Overcoming classroom barriers. Salting wintry roads with less waste. Powering a lawn mower with water.

Senior design students tackled these projects in ECET 49700 (Project Design and Development, Phase II), which is offered each semester as a capstone course for electrical engineering technology majors.

Five students were honored during the public display of the projects May 4:

  • David Christensen won the Stryker Award of $1,400 for an Outstanding Senior Design Project for “Classroom Inquisition.” The project implemented the concepts of full-text communication and question/answer sessions in an intuitive and aesthetically pleasing manner for use by instructors in their classes.
  • Andrew Burke won the ECET Department Award of an Apple iPad for an Outstanding Senior Design Project for “Discover the World: Interactive Educational Globe.” The educational toy is intended to help parents teach young children about the places shown on a globe. Through the use of an electronic interface, the Discover the World globe engages children and their parents in an interactive educational journey.
  • Justin Koegle won the ECET Department Award of an Apple iPad for an Outstanding Senior Design Project for “Electrolysis.” This project was a control system to create hydrogen gas from water.
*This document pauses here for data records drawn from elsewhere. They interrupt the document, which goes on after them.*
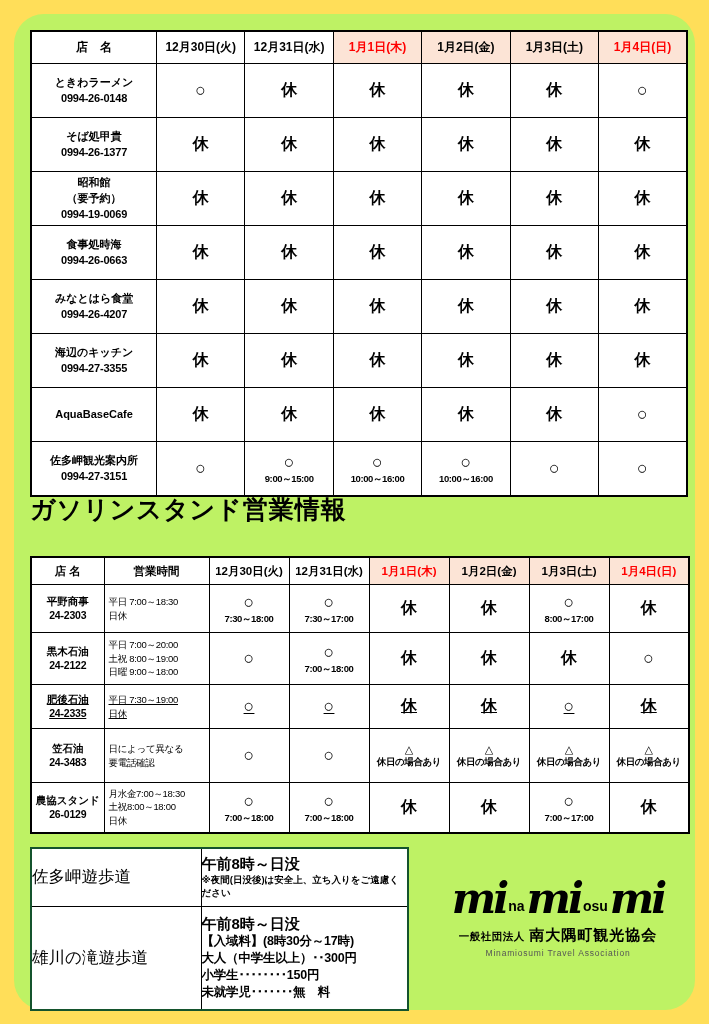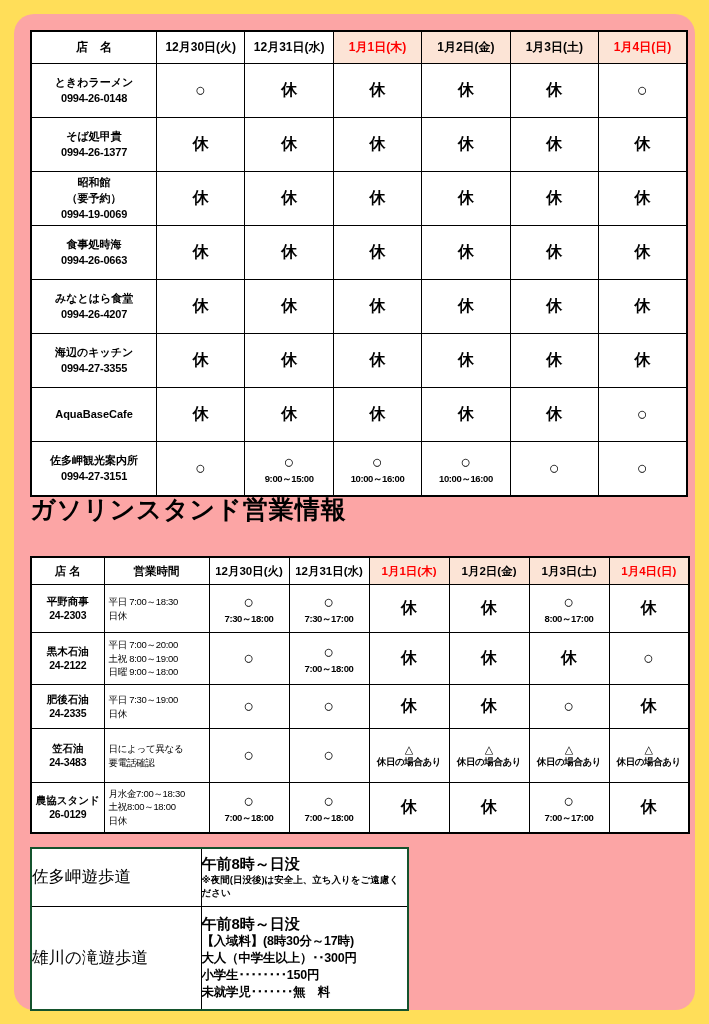"店 名" .paper { background: #fca5a5 -> #bef264; border-radius: 20px -> 30px }
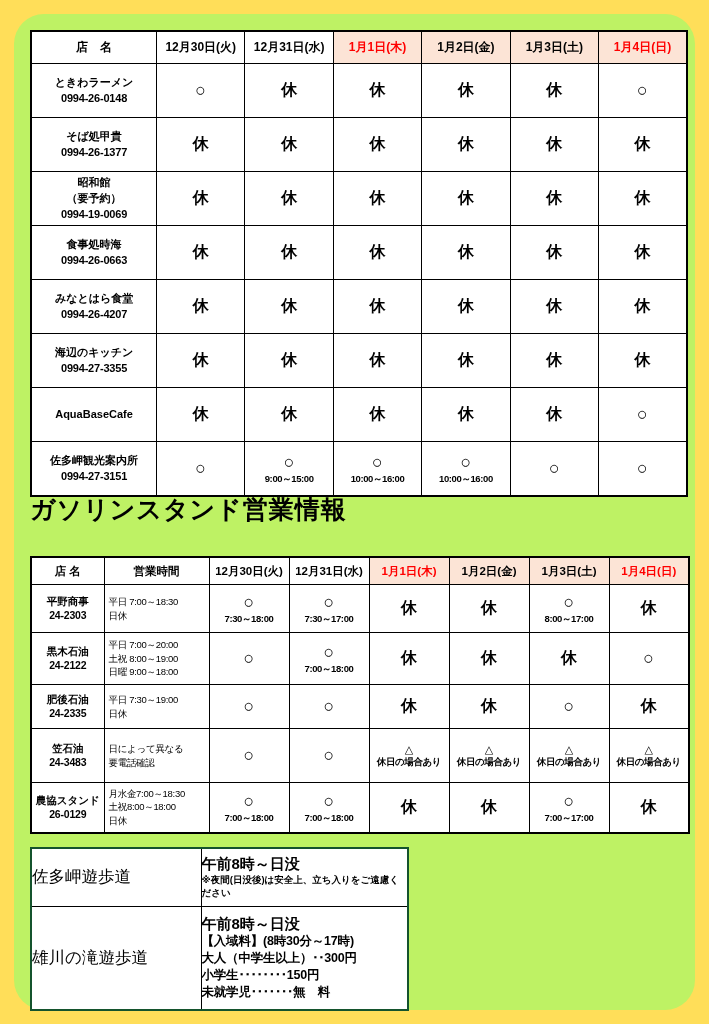"肥後石油" #t2-body tr:nth-child(3) { text-decoration: none -> underline }
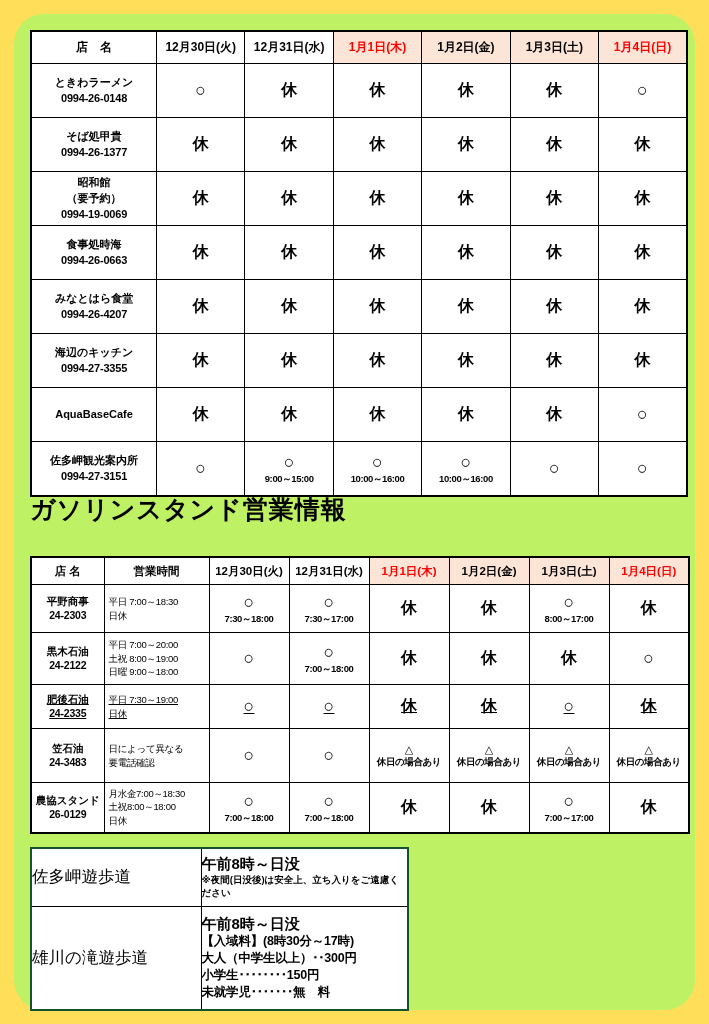"mi na mi osu mi" div { html: none -> <div> <div><span>mi</span><span>na</span><span>mi</span><span>osu</span><span>mi</span></div> <div> <span>一般社団法人</span> <span>南大隅町観光協会</span> </div> <div>Minamiosumi Travel Association</div> </div> }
The project then used the produced hydrogen to power a gasoline lawn mower for a short period of time as a proof of concept.
  • Kyle Long received an Honorable Mention Certificate for “Salt Spreading Controller and Monitoring System.” This system is intended to automate the current salt dispensing system on snow/ice removal vehicles to improve safety and reduce material cost.
  • Brian Smith received an Honorable Mention Certificate for “Automatic In-System Guitar Tuner.” His creation allows a musician to select the desired tuning of the guitar. It conditions the guitar’s output signal to one that can be quantized and then compares the actual value of the string’s note (frequency) to the user’s programmed desired value. If the string needs to be tightened or loosened, the tuner mechanically changes the position of the guitar’s tuning peg until the string is oscillating within the tolerated range of frequencies.